We cannot win just reinforcing our own conventional bases of support as a party. We have to branch out our support into populations that the Republicans are depending upon, and not expecting to lose the support of.
If this diary entry has a main point, finally, let it be this: The Cause must be what draws us, what unites us, what keeps us moving even when we get defeated or rejected. This is Democracy. No victory is final, no election the last word on how things must turn out. The Republicans didn't let 2008 be the last word, not with Democrats taking both houses of Congress by a significant majority, most governor's mansions, and the Presidency walking away. If they didn't let that be the last word, what business do we have, what use is there in not standing up and fighting for our cause?
We used to have more vision that that, a vision that wouldn't get disrupted if we didn't win a particular election, or if we suffered a political setback. We need that sense of vision back. We need to do more than simply complain about what's wrong with the Government and the country, we need to set in motion the movement, the tactics and the strategies that are going to change that.
If we want, really want it, and haven't accepted the Republican conditioning that we can't have it, we can go get it. We can go out there and convince people that however flawed our party is right now, their support for our cause, and for Democrats getting elected can help push the Party where it needs to be.
I became a Democrat not because I was terribly impressed with any of the politicians, but because I felt that the Republican Party abandoned many key and important supports of our society, and its quality of life, that it denigrated and undermined the science necessary to steer our country right in dealing with our health, and the health of the natural world. I felt that the Democratic Party, and its aspirations, were the best and most expeditious hope for preserving that, and that letting the Republicans win would be destructive to that.
I still believe that the policies of the Democratic Party are for the best. I also believe, though, that our task is not merely to lead this party to victory, but to make the party and its policies the kind that deserve to win. But that's all just a moot point if we don't have the power to manifest our policy prescriptions in the real world. Thus, I don't play politics to express a view, or to make a political martyr out of my cause. I engage in politics with a mind to the deliberate change of this nation's policies towards something better, if only marginally so.

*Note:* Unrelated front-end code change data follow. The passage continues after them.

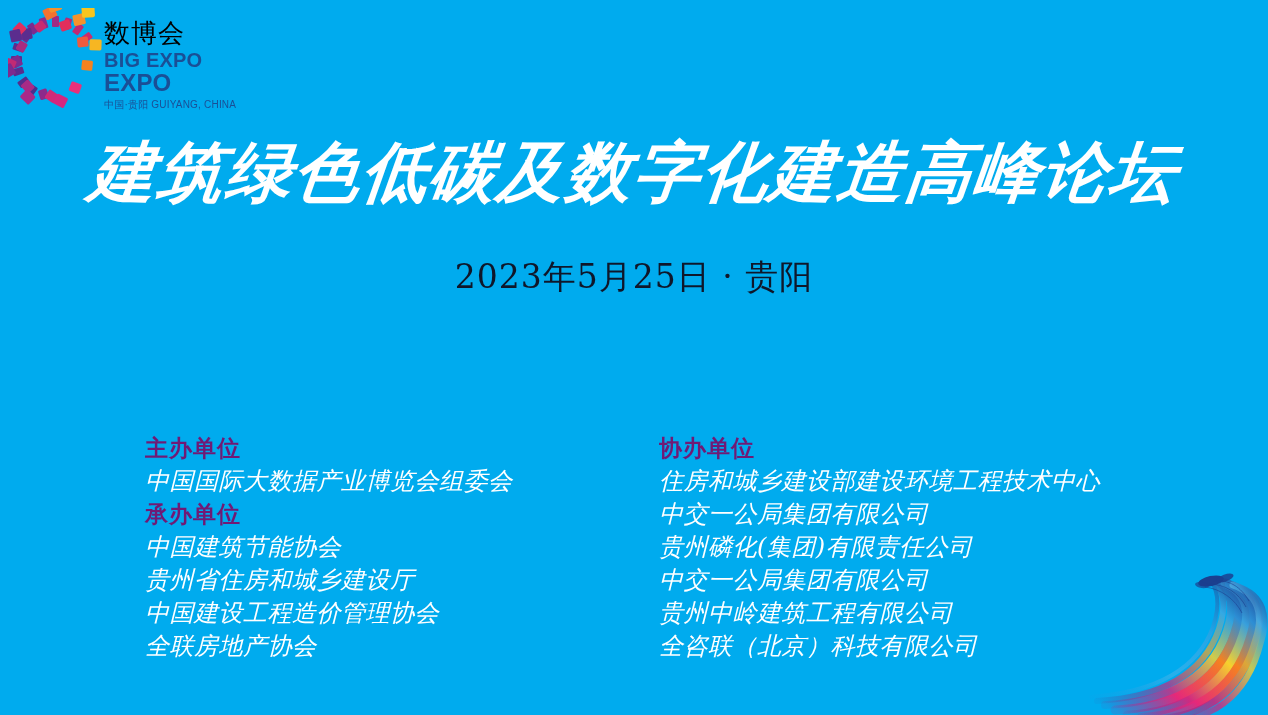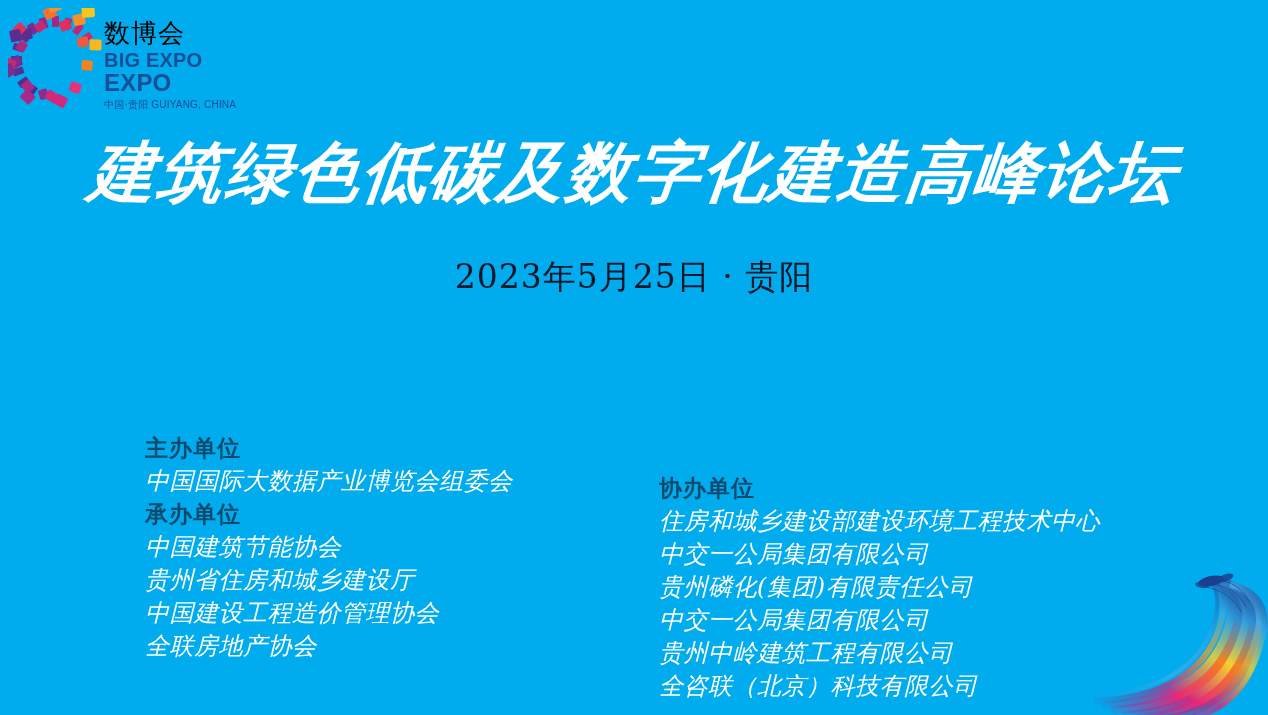--- a/index.html
+++ b/index.html
@@ -131,7 +131,7 @@
     font-weight: bold;
     font-size: 23px;
     line-height: 33px;
-    color: #0c4a6e;
+    color: #701a75;
     letter-spacing: 1px;
     white-space: nowrap;
   }

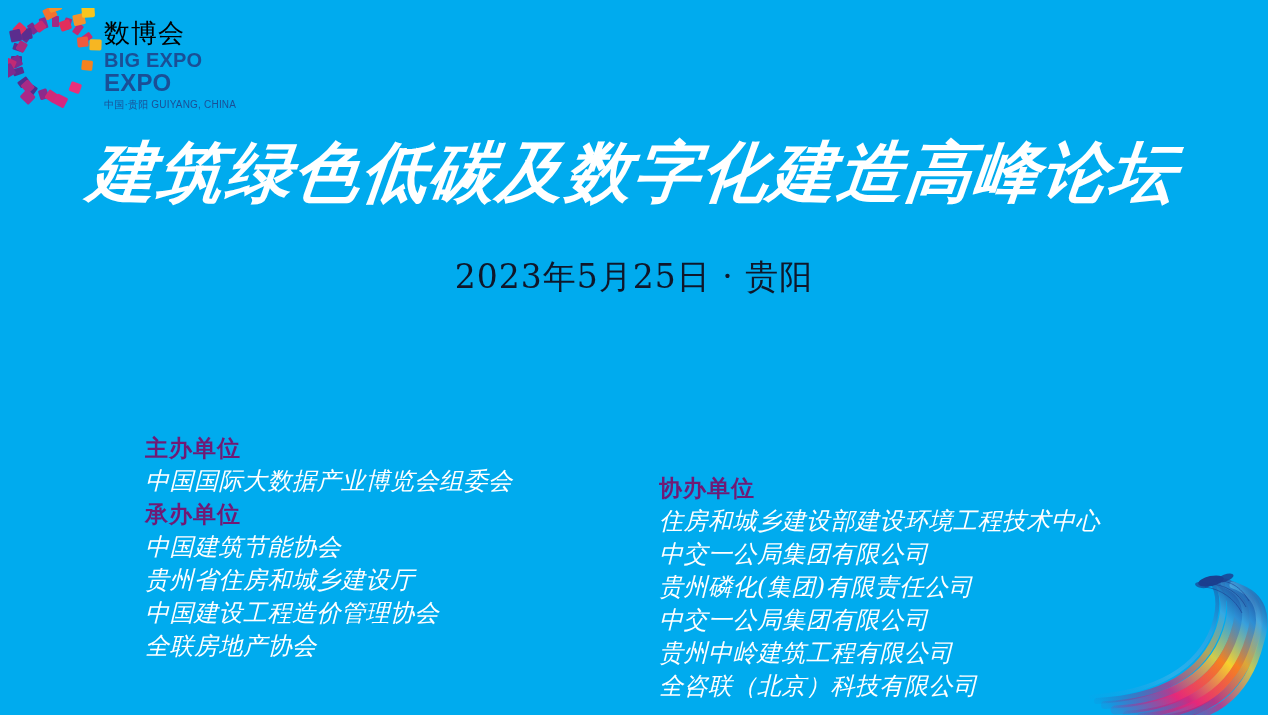--- a/index.html
+++ b/index.html
@@ -124,7 +124,7 @@
     top: 0;
   }
   #col-left  { left: 145px; width: 500px; }
-  #col-right { left: 659px; width: 560px; margin-top: 40px; }
+  #col-right { left: 659px; width: 560px; }
 
   .org-head {
     font-family: "Liberation Sans", sans-serif;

I dedicate myself to a cause, so that I don't end up like so many adults of my parent's generation, wondering why they didn't stand up for their beliefs, wondering why they didn't oppose the rise of the conservatives, wondering why they let the fire go out in their bellies.
Stop making our politics about hoping for the right politicians to come along and rescue our cherished policy priorities. Start making it about pushing whatever politicians we have handy towards doing what we want them to do. Start making it about making liberal and progressive politics the prevailing wind of the weather in Washington politics, and getting it going as fast as it can. We cannot win until we can match the force of the dedication of those who array themselves against us.
So don't simply go out there and make excuses for the politicans, or join the laments about how bad and pathetic the Democrats are. Go out there and get people caught up in the Cause, so they themselves push those politicians where they need to be, and nobody doubts any longer the strength of the spines of the Democratic Party's voters.
Go get them folks. Go confront our rivals, and make it clear that we are backing down no further, and we are backing down no more.